The assumption that this is very similar to a fixed-voltage LT1086 makes sense. You need a low drop-out (LDO) regulator at that point. I suppose the LT1084..LT1086 series is what evolved as generic LDO from customer-specific designs like this one.

feipoa wrote on 2025-09-23, 07:47:

The problem is that the POD's VRM can only output so much current, which seems to limit the coltage increase to 3.73 V on my system (at load). Even if you increase the voltage to 3.8+ V, under load, the voltage drops to 3.70-3.73 V. Note that the red clip in the photo is so that I can measure the voltage on the VRM's centre pin.

As we know now, cooling helps, so we hit the thermal limit. Actually, increasing the voltage from 3.5V to 3.8V is suppose to put less stress on the regulator, as it no longer needs to dissipate 1.5 Volts as heat, but just 1.2 Volts. This is a reduction to 80% of the original voltage drop.The fact that we still see thermal issues indicates that the reduction in voltage is more than compensated by an increase in current. A first order assumption is that the current consumed by a processor scales linearly with the voltage (twice the voltage moves twice as much charge in and out the capacitance of all the FETs inside a CMOS part on each switching operation) and also linearly with the frequency. (running at twice the frequency needs to move the charge twice as often). So going from 3.5 to 3.8 volts should just increase the current by 8%, but increasing the FSB from 33MHz to 40MHz at the same time will increase the current by another 20%. Together, the increase of the current to about 130% in fact more than compensates the voltage drop to 80% and explains the increased power dissipation required by the regulator - and this does not yet factor in that the POD gets hotter at 100MHz than it does at 83MHz, which will increase leakage currents and cause even higher power usage, while it will worsen the heat dissipation from the LT912.

gnif wrote on 2025-09-22, 17:00:

I found that if I pushed a thermal pad into the gap to allow the regulator to conduct it's heat directly into the heat sink above it, it helped, and I am now able to complete the quake time demo at 640x480.

Using the themal pad on that regulator in addition to the resistor lifting the ground of the LT912 using a resistor in fact sounds like the most elegant solution for overclocking the POD.

mkarcher wrote on 2025-09-23, 10:25:

Using the themal pad on that regulator in addition to the resistor lifting the ground of the LT912 using a resistor in fact sounds like the most elegant solution for overclocking the POD.

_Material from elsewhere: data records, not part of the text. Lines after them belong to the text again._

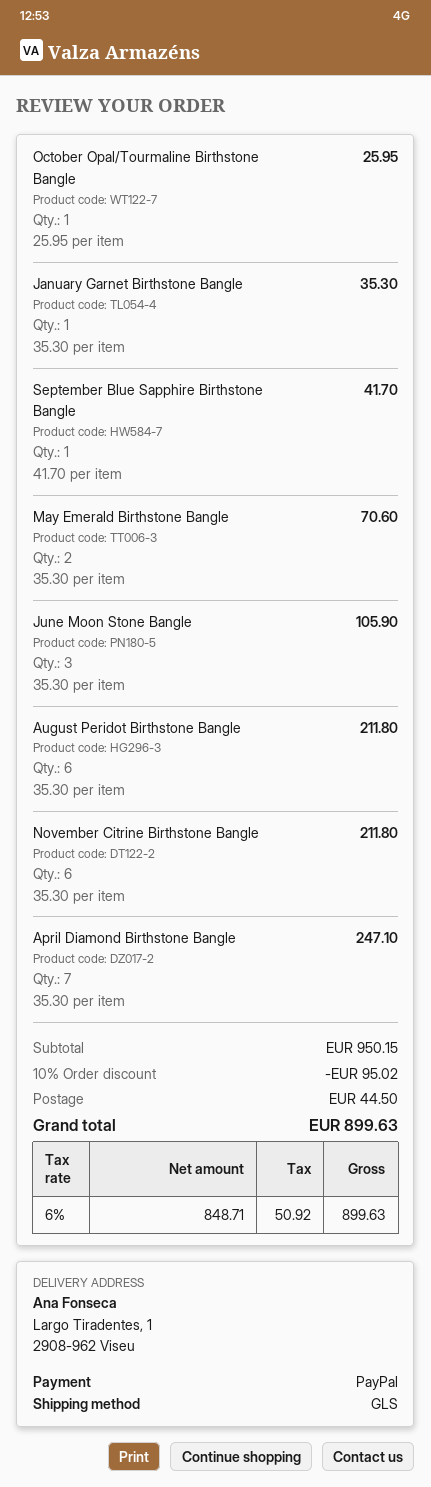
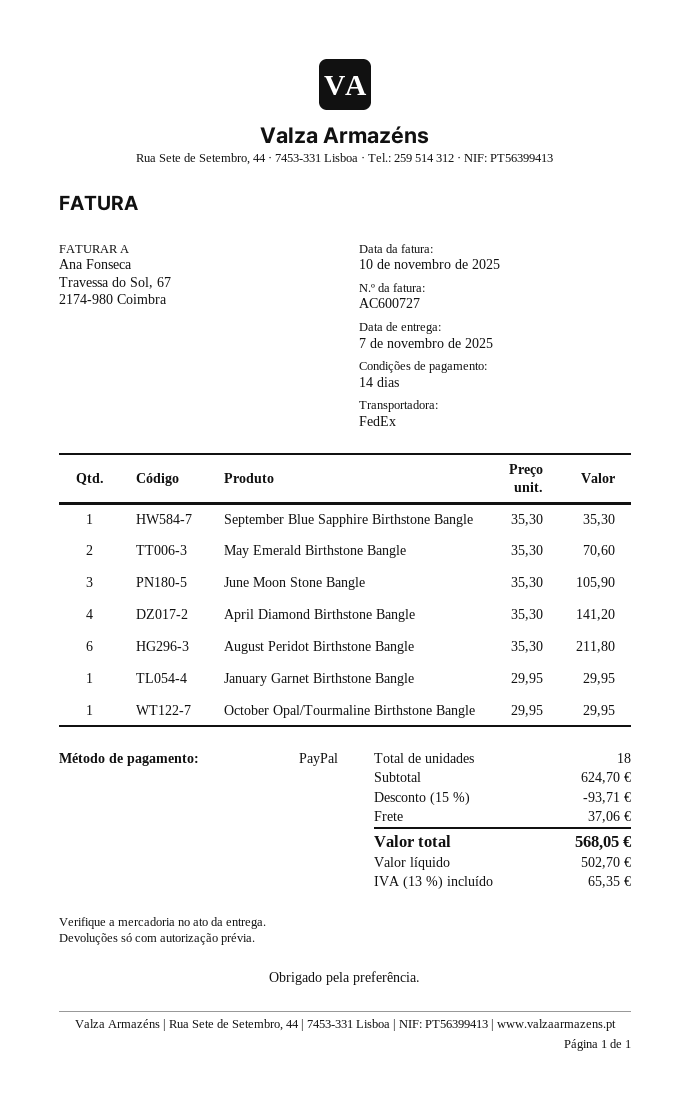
shipping method: GLS -> FedEx
October Opal/Tourmaline Birthstone Bangle: 1 x 25.95 = 25.95 -> 1 x 29.95 = 29.95
January Garnet Birthstone Bangle: 1 x 35.30 = 35.30 -> 1 x 29.95 = 29.95
September Blue Sapphire Birthstone Bangle: 1 x 41.70 = 41.70 -> 1 x 35.30 = 35.30
November Citrine Birthstone Bangle: 6 x 35.30 = 211.80 -> none
April Diamond Birthstone Bangle: 7 x 35.30 = 247.10 -> 4 x 35.30 = 141.20
subtotal: 950.15 -> 624.70
discount: 10% = 95.02 -> 15% = 93.71
shipping: 44.50 -> 37.06
net: 848.71 -> 502.70
tax: 6% = 50.92 -> 13% = 65.35
total: 899.63 -> 568.05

I agree, however only if you have a POD (at 100 MHz) which do not require more voltage/current than can be provided by the VRM. Do they all have LT912's? I am hoping that cooling the VRM with a thermal pad may unlock up to 4.0 V. Ideally, you'd first run your POD with the trimmer to determine minimum voltage needed for stability, then you'd swap it out for a fixed resistor to be even more tidy.

On the other hand, if the VRM is adding too much heat to the POD, maybe we can squeeze in under the heatsink one of those tiny 2A or 3A buck regulators. EDIT: How much current does the POD need at 100 MHz and 4 V? 3.5 A? Is the LT912 a 3A LDO?